Two North Carolina appellate decisions discuss broad non-competes in this context, and both came out in favor of the ex-employee. The cases are Horner Int'l Co. v. McKoy, No. COA13-964 (March 4, 2014), and CopyPro, Inc. v. Musgrove, No. COA13-297 (Feb. 4, 2014). Neither case breaks new ground, but they serve as strong illustrations of how courts examine broader covenants as applied to salespersons. Prohibitions on employment altogether for this class of employees will raise major red flags. The problems easily can be cured with more reasonably drawn non-solicitation of customers provisions.

On this score, though, there's a further problem percolating underneath the surface in restrictive covenant law. Too much, generally, is made of the need for a geographic limitation. While some businesses still are hyper-local, many aren't. As the economy continues to evolve and individual spheres of influence extend beyond particular geographic borders, courts are going to have to reformulate their enforceability tests to move away from a geographic analysis. The short concurrence in the McKoy case makes this point.

Changes to our economy pose a special challenge for lawyers who draft agreements for their employer clients. We have to begin paying more attention to scope limitations in non-competes contracts and tailoring contracts to the particular employee. This is an issue separate and apart from the utility of any geographic restraint. More and more, I am reviewing non-competes that have no real meaningful geographic restriction but which are more carefully defined in the type of role the employee would be restricted from assuming after his or her departure.

It's encouraging that drafting seems to have evolved in this respect. But as the North Carolina cases show, there still frequently is a large disconnect between the employee's activities and the employer's business, on the one hand, and the practical impact of the covenant language, on the other.

Thursday, March 6, 2014

Fifield, Federal Style

"The law is an ass.
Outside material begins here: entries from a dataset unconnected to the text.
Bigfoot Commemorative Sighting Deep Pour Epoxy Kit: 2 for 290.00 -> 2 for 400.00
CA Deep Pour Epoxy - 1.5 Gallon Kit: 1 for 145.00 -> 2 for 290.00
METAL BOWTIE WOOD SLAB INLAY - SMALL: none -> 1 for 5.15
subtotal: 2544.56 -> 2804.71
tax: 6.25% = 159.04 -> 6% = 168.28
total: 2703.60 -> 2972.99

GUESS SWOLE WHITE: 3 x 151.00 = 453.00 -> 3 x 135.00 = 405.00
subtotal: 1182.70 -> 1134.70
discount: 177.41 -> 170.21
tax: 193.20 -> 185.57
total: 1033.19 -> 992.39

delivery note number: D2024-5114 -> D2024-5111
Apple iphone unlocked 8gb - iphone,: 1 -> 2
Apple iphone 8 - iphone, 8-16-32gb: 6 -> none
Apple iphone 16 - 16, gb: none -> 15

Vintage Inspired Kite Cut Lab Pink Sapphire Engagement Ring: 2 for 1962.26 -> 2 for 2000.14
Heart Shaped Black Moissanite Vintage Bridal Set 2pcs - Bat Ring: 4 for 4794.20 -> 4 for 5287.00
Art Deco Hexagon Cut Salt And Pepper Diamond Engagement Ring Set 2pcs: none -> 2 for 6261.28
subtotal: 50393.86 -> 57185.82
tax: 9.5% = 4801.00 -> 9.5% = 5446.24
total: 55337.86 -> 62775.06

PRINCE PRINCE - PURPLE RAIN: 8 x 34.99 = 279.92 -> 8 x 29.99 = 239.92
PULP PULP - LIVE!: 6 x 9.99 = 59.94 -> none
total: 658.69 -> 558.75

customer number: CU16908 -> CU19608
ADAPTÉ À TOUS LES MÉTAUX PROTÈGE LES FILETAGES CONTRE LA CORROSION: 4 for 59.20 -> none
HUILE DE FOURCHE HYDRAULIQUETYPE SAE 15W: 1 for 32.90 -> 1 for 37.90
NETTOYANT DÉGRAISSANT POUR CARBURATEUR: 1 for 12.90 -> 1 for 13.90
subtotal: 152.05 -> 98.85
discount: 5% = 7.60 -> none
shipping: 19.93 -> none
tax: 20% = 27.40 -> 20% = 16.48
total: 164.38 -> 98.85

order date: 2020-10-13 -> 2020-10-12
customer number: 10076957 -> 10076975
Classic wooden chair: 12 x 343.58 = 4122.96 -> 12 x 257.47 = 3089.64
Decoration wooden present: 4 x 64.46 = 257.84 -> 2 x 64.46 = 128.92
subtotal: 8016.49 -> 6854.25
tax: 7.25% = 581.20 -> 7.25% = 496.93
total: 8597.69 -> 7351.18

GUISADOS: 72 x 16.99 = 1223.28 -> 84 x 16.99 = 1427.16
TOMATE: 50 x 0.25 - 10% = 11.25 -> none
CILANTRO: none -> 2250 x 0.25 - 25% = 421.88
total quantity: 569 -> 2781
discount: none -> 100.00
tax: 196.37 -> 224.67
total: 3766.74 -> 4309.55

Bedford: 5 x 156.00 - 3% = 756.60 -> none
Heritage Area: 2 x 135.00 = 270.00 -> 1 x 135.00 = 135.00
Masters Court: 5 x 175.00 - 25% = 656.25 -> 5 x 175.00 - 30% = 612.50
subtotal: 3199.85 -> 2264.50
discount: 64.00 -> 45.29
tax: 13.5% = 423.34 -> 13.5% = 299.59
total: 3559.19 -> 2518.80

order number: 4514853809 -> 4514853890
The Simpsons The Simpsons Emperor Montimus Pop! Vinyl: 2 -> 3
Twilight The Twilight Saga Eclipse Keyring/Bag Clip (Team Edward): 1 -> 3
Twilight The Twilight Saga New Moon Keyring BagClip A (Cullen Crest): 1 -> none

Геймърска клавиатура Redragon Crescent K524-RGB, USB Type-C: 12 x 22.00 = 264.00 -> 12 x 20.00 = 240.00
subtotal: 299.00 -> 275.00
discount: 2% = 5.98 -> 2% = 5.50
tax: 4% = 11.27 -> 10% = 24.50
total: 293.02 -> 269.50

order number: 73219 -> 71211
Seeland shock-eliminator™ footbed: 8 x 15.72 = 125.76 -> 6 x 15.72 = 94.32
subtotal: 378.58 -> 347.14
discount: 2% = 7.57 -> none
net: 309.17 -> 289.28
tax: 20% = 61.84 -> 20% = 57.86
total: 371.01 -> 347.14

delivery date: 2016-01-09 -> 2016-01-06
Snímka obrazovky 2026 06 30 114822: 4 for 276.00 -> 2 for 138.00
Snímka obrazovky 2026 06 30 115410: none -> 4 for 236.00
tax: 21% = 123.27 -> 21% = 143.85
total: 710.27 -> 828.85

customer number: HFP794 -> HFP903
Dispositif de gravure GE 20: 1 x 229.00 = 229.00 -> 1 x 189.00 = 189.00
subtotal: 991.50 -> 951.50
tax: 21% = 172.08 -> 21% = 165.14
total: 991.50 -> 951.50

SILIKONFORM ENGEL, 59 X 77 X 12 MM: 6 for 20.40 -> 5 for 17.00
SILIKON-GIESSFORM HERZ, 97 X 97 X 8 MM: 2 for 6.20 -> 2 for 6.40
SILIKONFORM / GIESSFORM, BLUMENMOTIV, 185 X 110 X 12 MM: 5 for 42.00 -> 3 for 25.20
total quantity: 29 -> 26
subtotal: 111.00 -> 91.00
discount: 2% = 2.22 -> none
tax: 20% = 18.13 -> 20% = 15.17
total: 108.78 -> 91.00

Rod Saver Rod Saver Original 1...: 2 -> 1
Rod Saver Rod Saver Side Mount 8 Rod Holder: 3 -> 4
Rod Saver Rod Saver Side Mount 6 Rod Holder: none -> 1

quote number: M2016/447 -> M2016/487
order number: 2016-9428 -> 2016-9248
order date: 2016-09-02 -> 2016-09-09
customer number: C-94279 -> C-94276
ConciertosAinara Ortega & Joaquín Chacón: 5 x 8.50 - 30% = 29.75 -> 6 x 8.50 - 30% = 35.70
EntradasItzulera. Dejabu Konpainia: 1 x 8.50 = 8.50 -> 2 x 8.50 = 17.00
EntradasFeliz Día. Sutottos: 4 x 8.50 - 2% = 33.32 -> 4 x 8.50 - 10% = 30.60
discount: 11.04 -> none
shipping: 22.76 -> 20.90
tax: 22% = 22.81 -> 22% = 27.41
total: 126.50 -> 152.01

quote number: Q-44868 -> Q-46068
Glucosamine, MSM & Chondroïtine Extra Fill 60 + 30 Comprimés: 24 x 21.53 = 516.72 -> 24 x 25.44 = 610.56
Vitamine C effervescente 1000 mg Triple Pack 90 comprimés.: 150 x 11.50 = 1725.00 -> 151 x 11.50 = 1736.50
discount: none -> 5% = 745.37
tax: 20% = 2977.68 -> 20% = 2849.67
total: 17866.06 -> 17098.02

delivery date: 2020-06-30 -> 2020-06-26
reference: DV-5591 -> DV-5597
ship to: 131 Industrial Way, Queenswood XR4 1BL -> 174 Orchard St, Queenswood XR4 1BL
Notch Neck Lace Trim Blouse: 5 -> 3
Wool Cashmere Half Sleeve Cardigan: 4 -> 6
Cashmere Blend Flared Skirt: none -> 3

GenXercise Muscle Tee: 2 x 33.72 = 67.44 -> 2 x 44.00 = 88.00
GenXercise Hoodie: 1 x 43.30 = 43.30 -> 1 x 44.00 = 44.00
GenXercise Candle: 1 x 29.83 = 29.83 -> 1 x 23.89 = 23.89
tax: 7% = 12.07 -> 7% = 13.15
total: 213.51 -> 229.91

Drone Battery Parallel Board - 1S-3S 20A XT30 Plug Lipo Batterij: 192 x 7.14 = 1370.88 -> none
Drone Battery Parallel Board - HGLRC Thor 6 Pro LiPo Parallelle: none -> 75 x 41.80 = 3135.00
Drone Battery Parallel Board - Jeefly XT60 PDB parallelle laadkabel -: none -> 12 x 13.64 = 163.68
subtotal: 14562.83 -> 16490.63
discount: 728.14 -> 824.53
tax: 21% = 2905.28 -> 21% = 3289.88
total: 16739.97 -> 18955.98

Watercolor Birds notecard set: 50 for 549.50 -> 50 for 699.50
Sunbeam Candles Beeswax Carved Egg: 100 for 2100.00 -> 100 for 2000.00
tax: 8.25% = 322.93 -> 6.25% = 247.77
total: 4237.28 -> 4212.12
But it's not that big of an ass..."

U.S. District Court Judge - Northern District of Illinois on March 5, 2014, discussing holding of Fifield v. Premier Dealer Services.

***

In the past several weeks, two federal district court judges have declined to follow Fifield's bright-line, 2-year continued employment rule for enforcement of non-compete agreements. As readers of this blog know, Fifield generated enough controversy that - at least among lawyers in Illinois - it's now a noun ("I have a Fifield hearing at 2 pm"), a verb ("The judge just Fifield-ed me."), and an adjective ("That ruling had a crummy, Fifield-ish quality to it.").

Surprisingly, neither judge in the Northern District of Illinois cited my dissenting opinion in Fifield (available here). But the gist of both rulings is the same and, remarkably, somewhat similar to what I laid out last year in my beer-induced missiv:

(1) There has to be some latitude in the consideration rule for a particular employee's position within the company;

(2) The closer the employee bumps against the 2-year window, the less relevance the rule has;

(3) The method of termination - voluntary or involuntary - has to be relevant (if not dispositive).

The Fifield decision has caused a fairly wide rift. It's now a federalism issue. Federal courts, under the Erie doctrine, must determine how the Supreme Court of Illinois would look at the issue of consideration. The court yesterday in my case found that the Supreme Court would not adopt Fifield and that under Erie, the two-year rule was not in fact the law in Illinois.

We continue to see a proliferation of trade secrets and non-compete disputes make their way into federal court under diversity rules or as adjuncts to Computer Fraud and Abuse Act claims. This only will continue in light of recent rulings, and it may spur on plaintiffs to add CFAA claims where they otherwise wouldn't.

It's also only a matter of time until another district within the Appellate Court of Illinois (there are five) confronts a Fifield issue, which may give the Supreme Court a second chance to clarify this unacceptably confusing area of the law.

All the while, lawyers will continue hedging their advice with multiple disclaimers. Which, of course, clients love.